What you are asked to do:
I'd like the line containing "likely cover a" and every line below it, to the end of the material, repeated exactly and with nothing else.

Record set:

>>>>

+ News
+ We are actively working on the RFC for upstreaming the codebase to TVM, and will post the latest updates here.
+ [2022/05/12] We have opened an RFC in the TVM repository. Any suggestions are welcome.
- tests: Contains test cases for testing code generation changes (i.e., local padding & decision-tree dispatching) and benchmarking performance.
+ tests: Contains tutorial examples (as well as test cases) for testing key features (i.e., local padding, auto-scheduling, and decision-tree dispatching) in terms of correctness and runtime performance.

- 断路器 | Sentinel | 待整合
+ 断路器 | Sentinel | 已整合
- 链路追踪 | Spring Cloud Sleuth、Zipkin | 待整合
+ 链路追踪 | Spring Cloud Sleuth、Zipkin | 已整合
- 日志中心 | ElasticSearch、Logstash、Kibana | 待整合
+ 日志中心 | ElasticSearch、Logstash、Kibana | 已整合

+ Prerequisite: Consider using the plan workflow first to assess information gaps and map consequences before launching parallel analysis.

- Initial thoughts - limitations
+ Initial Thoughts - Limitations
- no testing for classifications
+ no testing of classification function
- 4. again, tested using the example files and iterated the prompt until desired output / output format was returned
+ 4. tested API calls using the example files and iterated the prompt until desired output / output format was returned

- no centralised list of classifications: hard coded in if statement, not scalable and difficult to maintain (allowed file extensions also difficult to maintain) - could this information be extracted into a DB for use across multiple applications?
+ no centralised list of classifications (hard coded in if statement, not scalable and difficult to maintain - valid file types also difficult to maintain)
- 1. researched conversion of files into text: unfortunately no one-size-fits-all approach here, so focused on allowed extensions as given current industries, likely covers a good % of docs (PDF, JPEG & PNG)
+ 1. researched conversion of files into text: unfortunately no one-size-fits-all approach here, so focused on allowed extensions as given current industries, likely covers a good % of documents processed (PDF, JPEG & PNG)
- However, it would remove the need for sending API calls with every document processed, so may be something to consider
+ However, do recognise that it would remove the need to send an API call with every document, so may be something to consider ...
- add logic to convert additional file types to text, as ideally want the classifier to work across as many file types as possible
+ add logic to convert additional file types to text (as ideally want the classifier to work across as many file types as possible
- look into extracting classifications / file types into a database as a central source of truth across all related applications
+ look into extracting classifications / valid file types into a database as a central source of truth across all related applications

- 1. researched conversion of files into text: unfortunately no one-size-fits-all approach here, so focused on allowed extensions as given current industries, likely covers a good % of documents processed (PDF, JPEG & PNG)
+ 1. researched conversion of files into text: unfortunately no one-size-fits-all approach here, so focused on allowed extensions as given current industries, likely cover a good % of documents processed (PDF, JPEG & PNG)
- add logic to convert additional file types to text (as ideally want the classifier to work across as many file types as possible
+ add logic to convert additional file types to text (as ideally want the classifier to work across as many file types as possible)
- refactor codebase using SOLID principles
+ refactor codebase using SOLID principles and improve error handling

<<<<

Result of this exercise:
+ 1. researched conversion of files into text: unfortunately no one-size-fits-all approach here, so focused on allowed extensions as given current industries, likely cover a good % of documents processed (PDF, JPEG & PNG)
- add logic to convert additional file types to text (as ideally want the classifier to work across as many file types as possible
+ add logic to convert additional file types to text (as ideally want the classifier to work across as many file types as possible)
- refactor codebase using SOLID principles
+ refactor codebase using SOLID principles and improve error handling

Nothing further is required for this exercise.